▶ _EXERCISE_:
A single number is the answer: the count of lines in the listing below that contain "rows".

━━━━━━━━

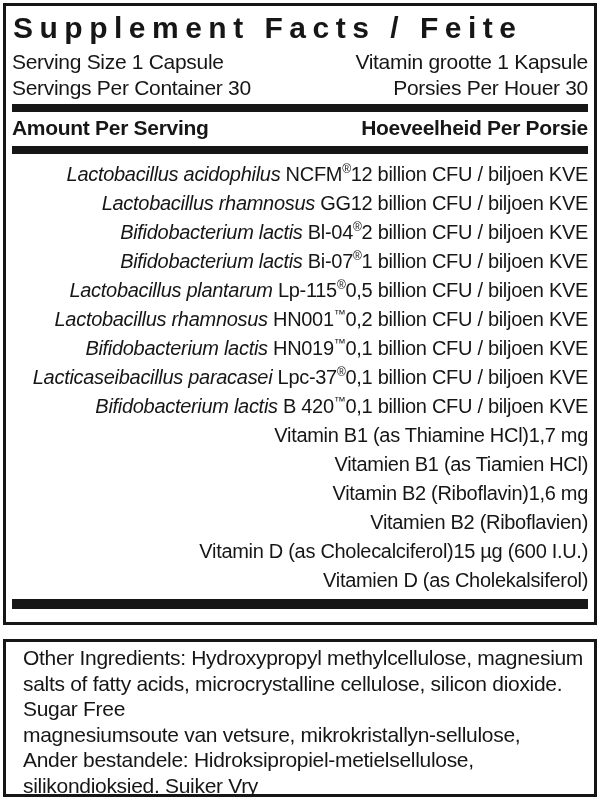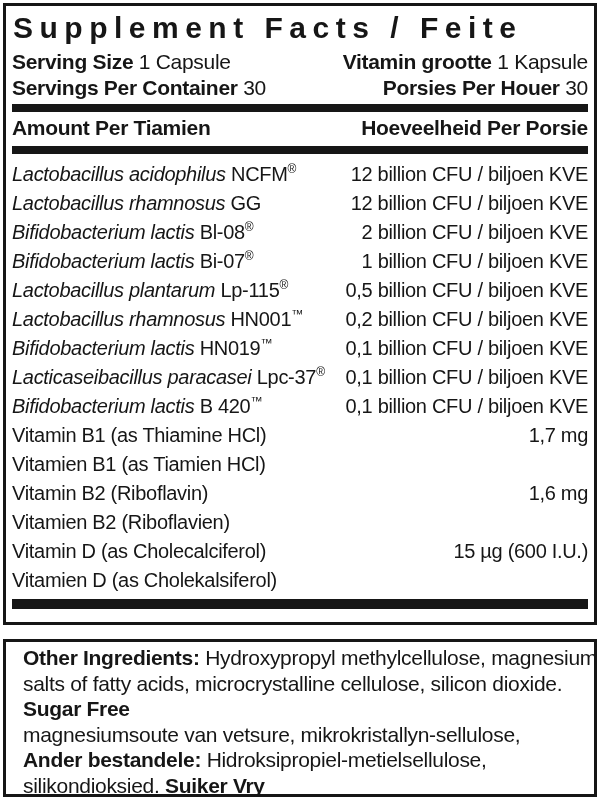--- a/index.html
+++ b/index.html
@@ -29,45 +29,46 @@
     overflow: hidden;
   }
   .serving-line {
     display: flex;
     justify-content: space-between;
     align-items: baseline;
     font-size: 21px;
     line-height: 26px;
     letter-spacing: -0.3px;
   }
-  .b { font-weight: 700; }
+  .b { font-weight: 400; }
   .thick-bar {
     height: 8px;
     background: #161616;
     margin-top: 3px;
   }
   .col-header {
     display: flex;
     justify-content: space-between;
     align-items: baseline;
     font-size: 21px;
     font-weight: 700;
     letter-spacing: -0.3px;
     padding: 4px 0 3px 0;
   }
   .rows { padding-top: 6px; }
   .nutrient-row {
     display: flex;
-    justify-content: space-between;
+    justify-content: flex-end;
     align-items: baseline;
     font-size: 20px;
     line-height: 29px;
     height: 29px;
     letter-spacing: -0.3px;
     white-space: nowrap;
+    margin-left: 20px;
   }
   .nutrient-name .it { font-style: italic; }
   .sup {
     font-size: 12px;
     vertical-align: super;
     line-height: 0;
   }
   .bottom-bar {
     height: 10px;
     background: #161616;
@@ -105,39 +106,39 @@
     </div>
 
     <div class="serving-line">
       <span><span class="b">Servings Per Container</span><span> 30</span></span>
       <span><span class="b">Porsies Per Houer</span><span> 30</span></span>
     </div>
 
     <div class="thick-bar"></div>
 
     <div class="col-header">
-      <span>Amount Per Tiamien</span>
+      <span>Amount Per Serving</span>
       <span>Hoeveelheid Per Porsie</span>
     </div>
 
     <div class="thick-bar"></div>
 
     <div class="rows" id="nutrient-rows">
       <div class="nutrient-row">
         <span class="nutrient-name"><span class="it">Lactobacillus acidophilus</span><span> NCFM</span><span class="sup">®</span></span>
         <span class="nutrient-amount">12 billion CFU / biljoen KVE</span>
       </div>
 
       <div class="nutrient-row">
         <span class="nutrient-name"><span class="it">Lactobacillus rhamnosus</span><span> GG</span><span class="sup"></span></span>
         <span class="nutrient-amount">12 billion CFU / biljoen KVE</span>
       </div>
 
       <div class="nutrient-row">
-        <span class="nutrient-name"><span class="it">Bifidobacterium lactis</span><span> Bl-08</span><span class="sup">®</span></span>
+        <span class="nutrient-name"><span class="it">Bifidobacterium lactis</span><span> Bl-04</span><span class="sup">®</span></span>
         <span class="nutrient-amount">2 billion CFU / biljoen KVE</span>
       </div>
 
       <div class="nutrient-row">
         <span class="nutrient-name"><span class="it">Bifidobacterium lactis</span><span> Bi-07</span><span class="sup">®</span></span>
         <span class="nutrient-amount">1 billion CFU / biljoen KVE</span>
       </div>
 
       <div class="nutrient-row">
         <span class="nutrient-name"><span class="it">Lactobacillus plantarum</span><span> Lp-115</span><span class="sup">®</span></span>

━━━━━━━━

▶ _THE COMPLETED TASK_:
2